“貪欲”孫社長、『シュレック』のドリームワークス買収か 海外メディア報道加熱

 ソフトバンクは、ドリームワークス・アニメーション(DWA)買収の話し合いを進めていると、関係者が明らかにした。買収が決まれば、両社にとって、世界中の競合他社に勝つための新しい道を模索することになる。

【アリババ上場で資金が豊富なソフトバンク】
 DWAの買収は、投資家が、コンテンツ制作会社に新鮮な興味を持っている最近の流れだ、とフィナンシャル・タイムズ紙は報じている。

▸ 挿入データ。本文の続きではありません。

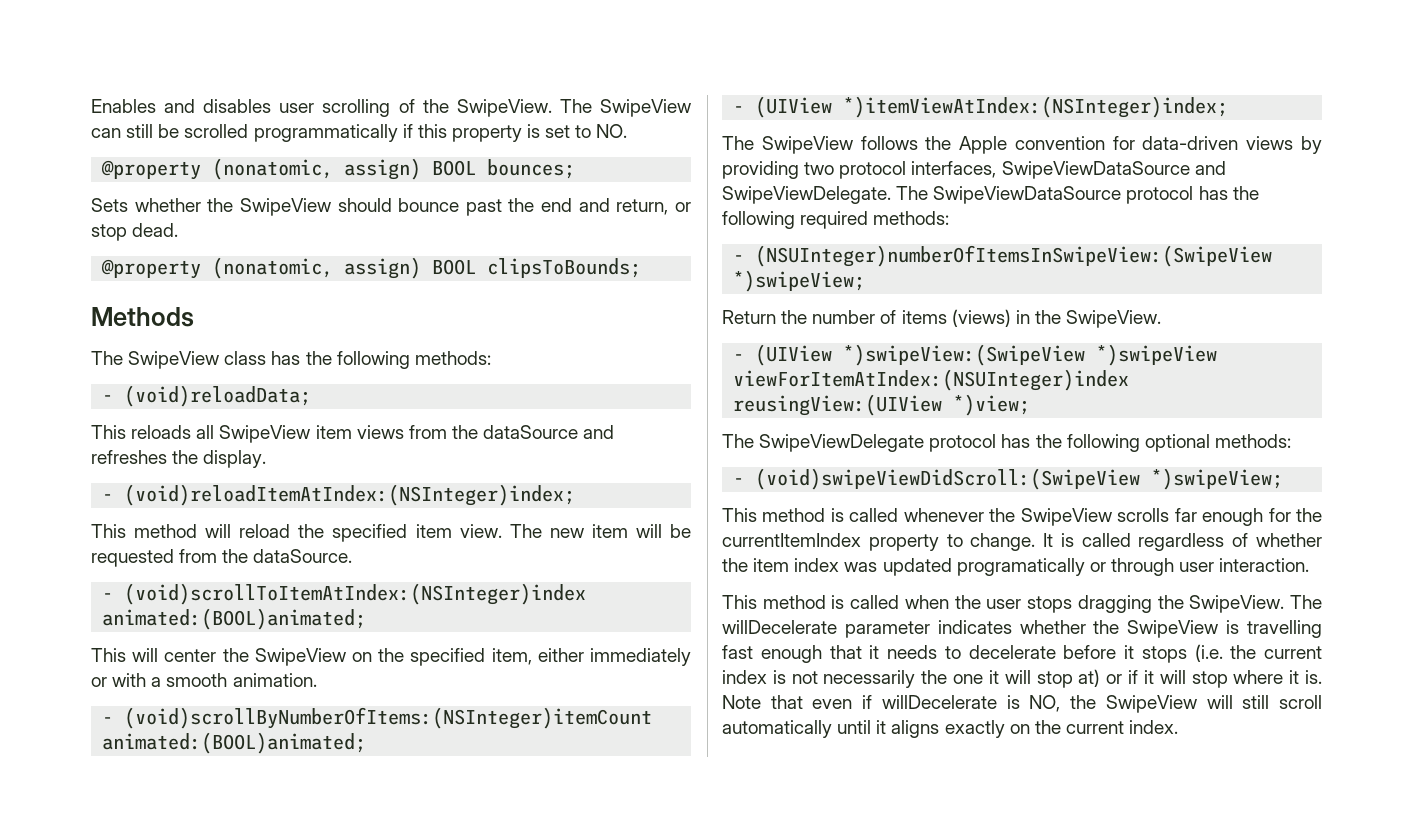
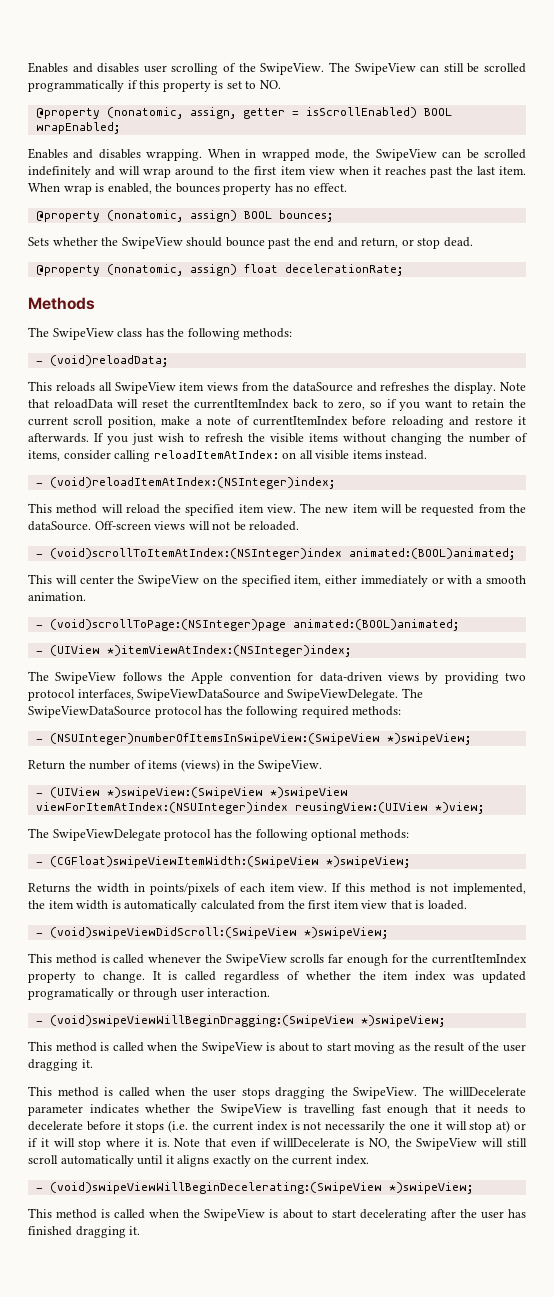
(628, 131) none -> [35,107,452,119] [35,122,120,134] [28,148,527,161] [28,166,526,178] [28,183,347,195] // @property (nonatomic, assign, getter = isScrollEnabled) BOOL wrapEnabled; // Enables and disables wrapping. When in wrapped mode, the SwipeView can be scrolled indefinitely and will wrap around to the first item view when it reaches past the last item. When wrap is enabled, the bounces property has no effect.
[432,258,642,278] BOOL clipsToBounds; -> [243,264,403,276] float decelerationRate;
(267, 459) none -> [500,382,527,391] [28,399,527,411] [28,416,526,428] [28,433,528,445] [28,450,428,462] Note that reloadData will reset the currentItemIndex back to zero, so if you want to retain the current scroll position, make a note of currentItemIndex before reloading and restore it afterwards. If you just wish to refresh the visible items without changing the number of items, consider calling reloadItemAtIndex: on all visible items instead.
(353, 556) none -> [94,521,300,531] Off-screen views will not be reloaded.
[124,707,653,729] (void)scrollByNumberOfItems:(NSInteger)itemCount -> [49,619,286,631] (void)scrollToPage:(NSInteger)page
(1291, 441) none -> [35,856,410,868] [28,883,527,895] [28,900,467,912] // - (CGFloat)swipeViewItemWidth:(SwipeView *)swipeView; // Returns the width in points/pixels of each item view. If this method is not implemented, the item width is automatically calculated from the first item view that is loaded.
(1310, 565) none -> [35,1015,445,1027] [28,1041,526,1054] [28,1059,93,1071] // - (void)swipeViewWillBeginDragging:(SwipeView *)swipeView; // This method is called when the SwipeView is about to start moving as the result of the user dragging it.
(1179, 727) none -> [35,1182,473,1194] [28,1208,526,1221] [28,1226,141,1238] // - (void)swipeViewWillBeginDecelerating:(SwipeView *)swipeView; // This method is called when the SwipeView is about to start decelerating after the user has finished dragging it.

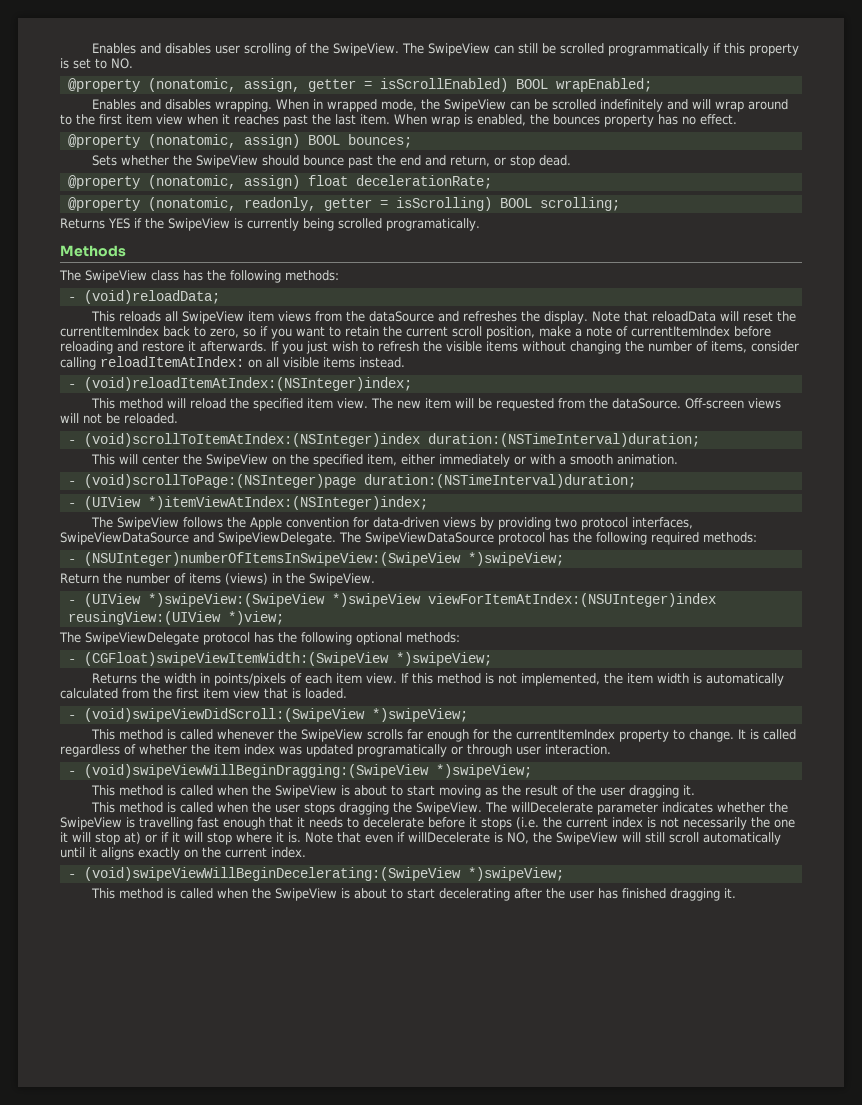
(403, 270) none -> [67,197,620,211] [60,218,480,231] // @property (nonatomic, readonly, getter = isScrolling) BOOL scrolling; // Returns YES if the SwipeView is currently being scrolled programatically.
[348,548,515,560] animated:(BOOL)animated; -> [427,433,700,447] duration:(NSTimeInterval)duration;
[292,619,459,631] animated:(BOOL)animated; -> [363,474,636,488] duration:(NSTimeInterval)duration;

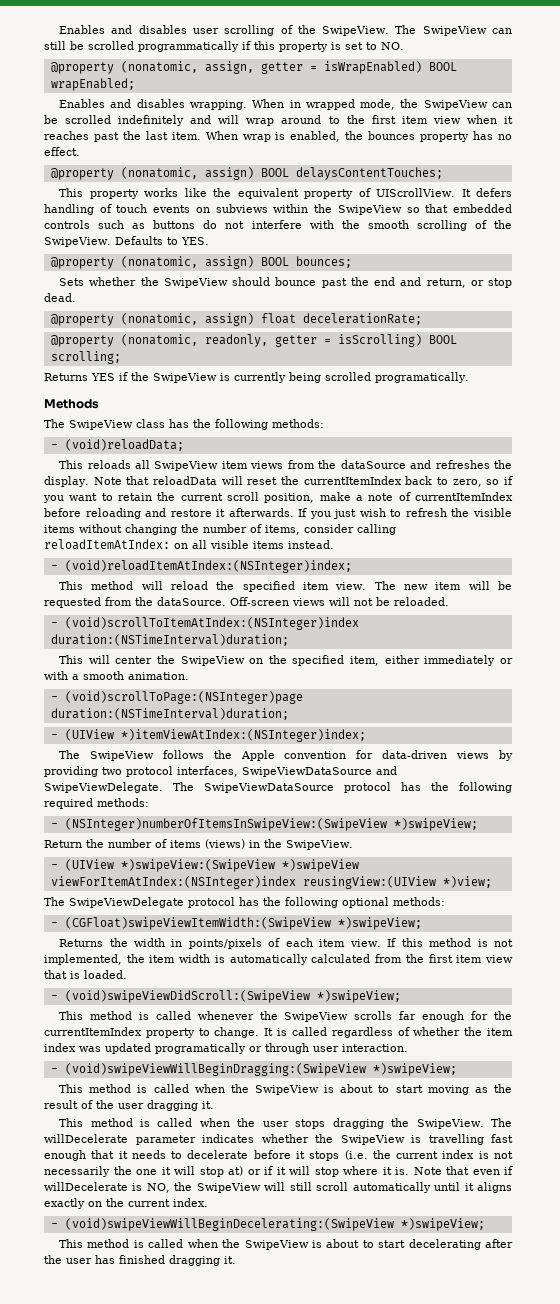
[379,78,508,92] isScrollEnabled) -> [323,61,422,74] isWrapEnabled)
(737, 119) none -> [50,167,443,180] [59,188,512,199] [44,204,513,215] [44,220,512,231] [44,236,209,247] // @property (nonatomic, assign) BOOL delaysContentTouches; // This property works like the equivalent property of UIScrollView. It defers handling of touch events on subviews within the SwipeView so that embedded controls such as buttons do not interfere with the smooth scrolling of the SwipeView. Defaults to YES.
[83,552,461,566] (NSUInteger)numberOfItemsInSwipeView:(SwipeView -> [64,818,387,831] (NSInteger)numberOfItemsInSwipeView:(SwipeView
[427,593,716,607] viewForItemAtIndex:(NSUInteger)index -> [50,876,296,889] viewForItemAtIndex:(NSInteger)index

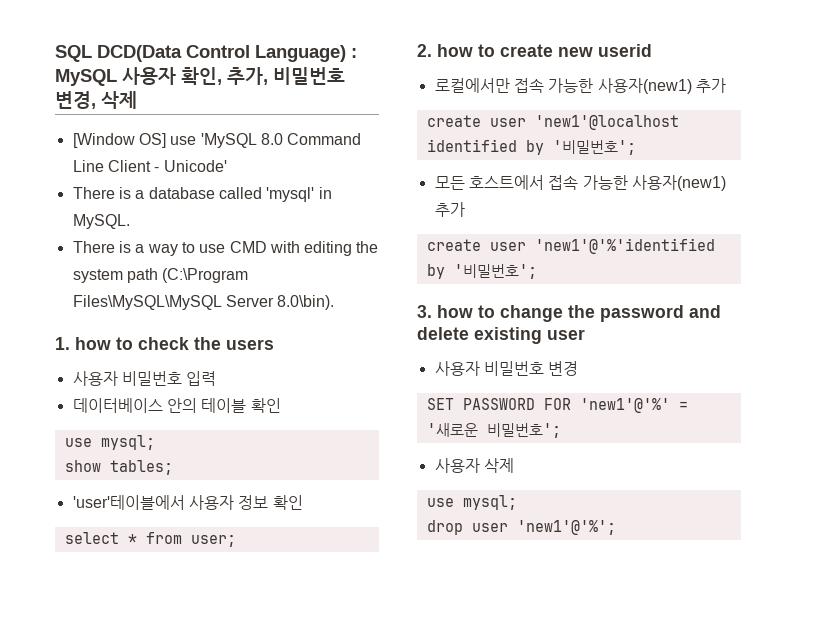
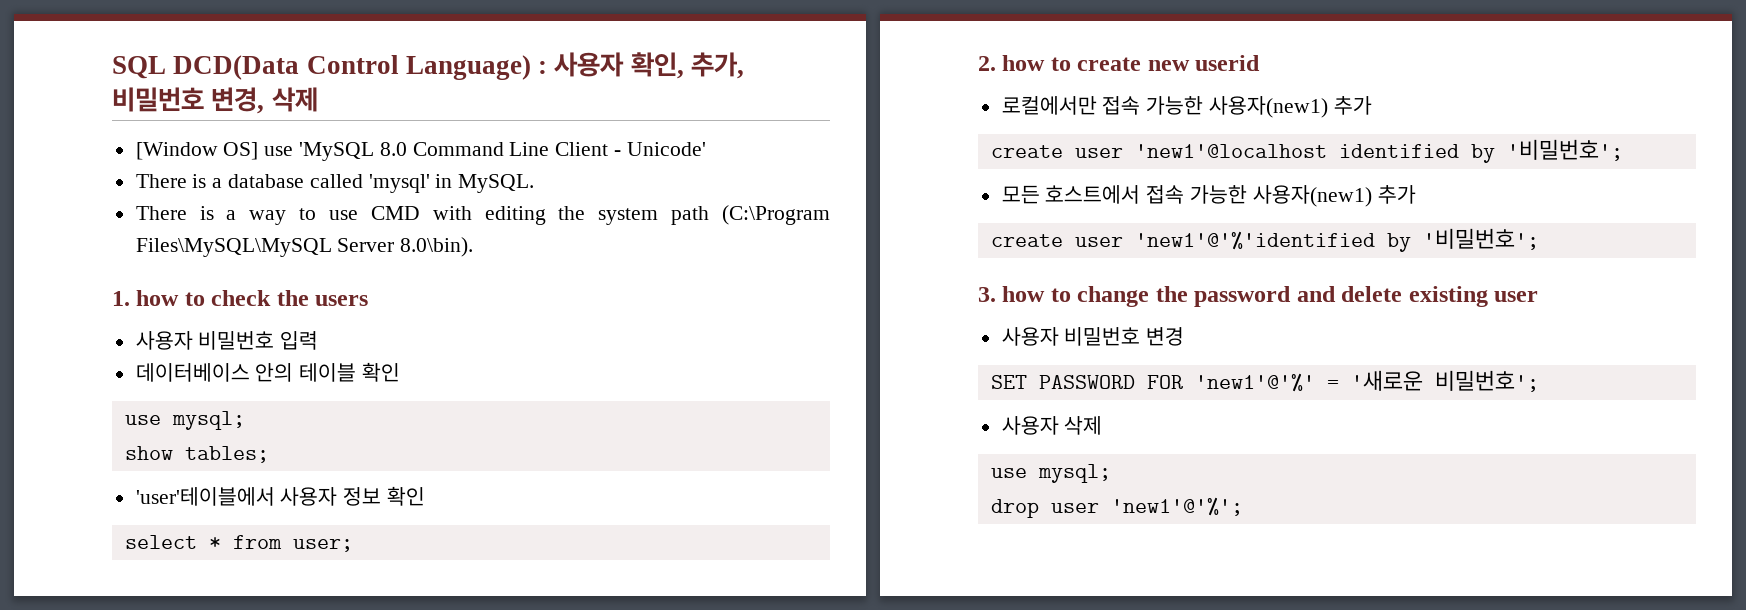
[55,69,117,86] MySQL -> (548, 67) none

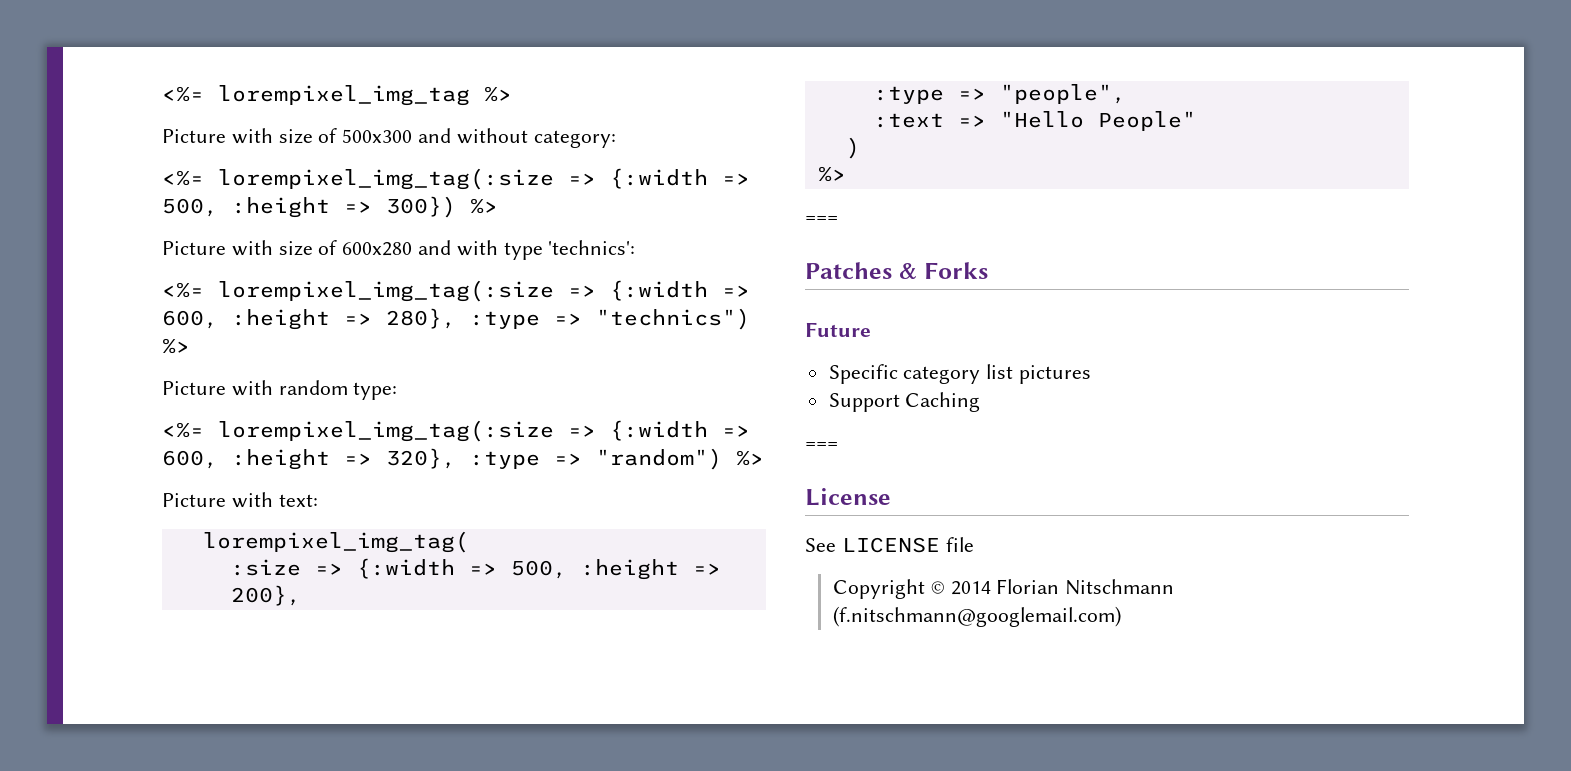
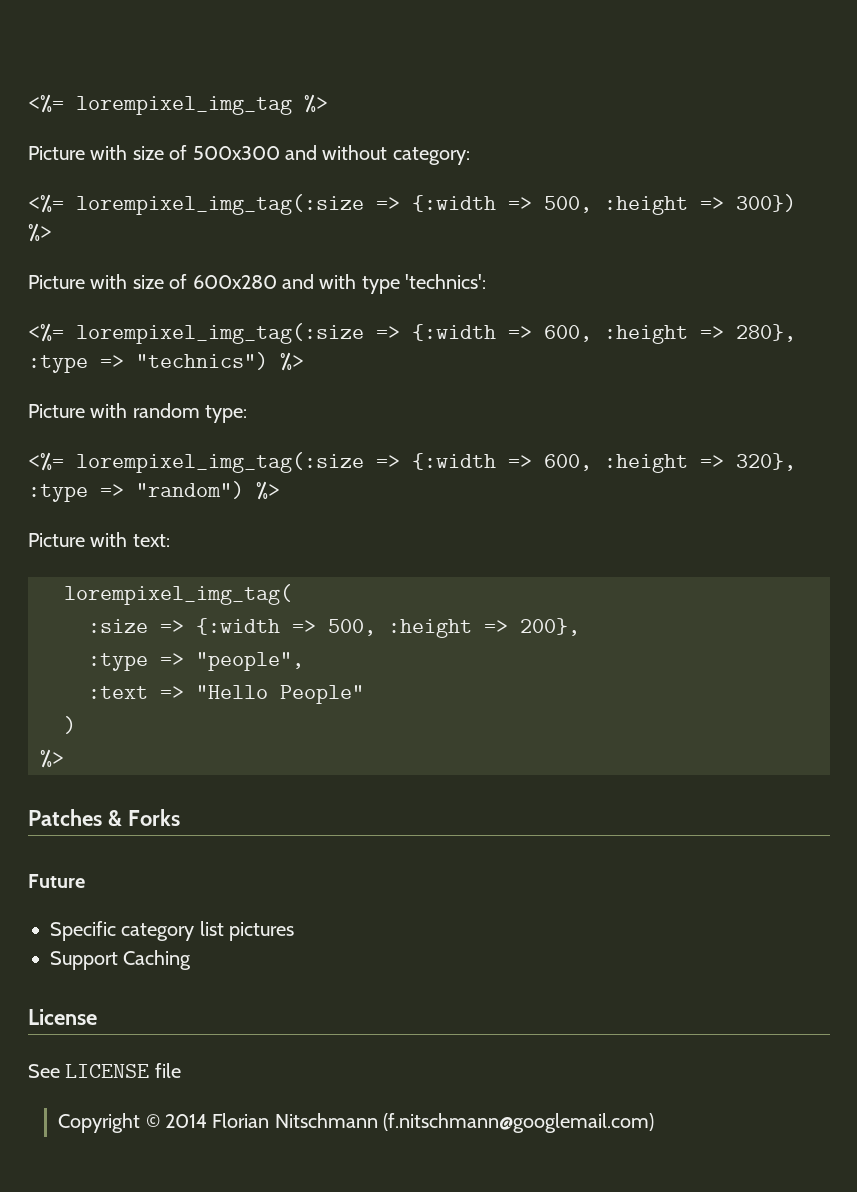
[805,216,838,223] // === -> (64, 758) none
[805,442,838,449] // === -> (192, 960) none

 ソフトバンクの孫正義社長は8月初め、TモバイルUSを買収し米通信業界第3位のスプリントとの合併を試みたが、米当局の不信が募るなか断念した。そして同氏も今は、直接通信事業を拡大するよりも、携帯端末の契約者を引き寄せることのできるコンテンツ事業の獲得に主眼を置いているという。

 ソフトバンクは最近、株式の32%を所有する中国ネット通販大手アリババの株式上場がうまくいったこともあり、買収のための軍資金は潤沢なようだ。

 関係者は買収額の公表を控えている。米ハリウッド・リポーターによると、ソフトバンクは1株32ドルで買収を提案。買収額は34億ドル(約3700億円)にのぼる可能性がある、とロイターは推測している。話し合いは始まったばかりだが、ソフトバンクによるまったくの丸抱えというよりは、協力関係になるか、ソフトバンクがDWAに資金を提供するかだろう、とウォール・ストリート・ジャーナル紙は報じている。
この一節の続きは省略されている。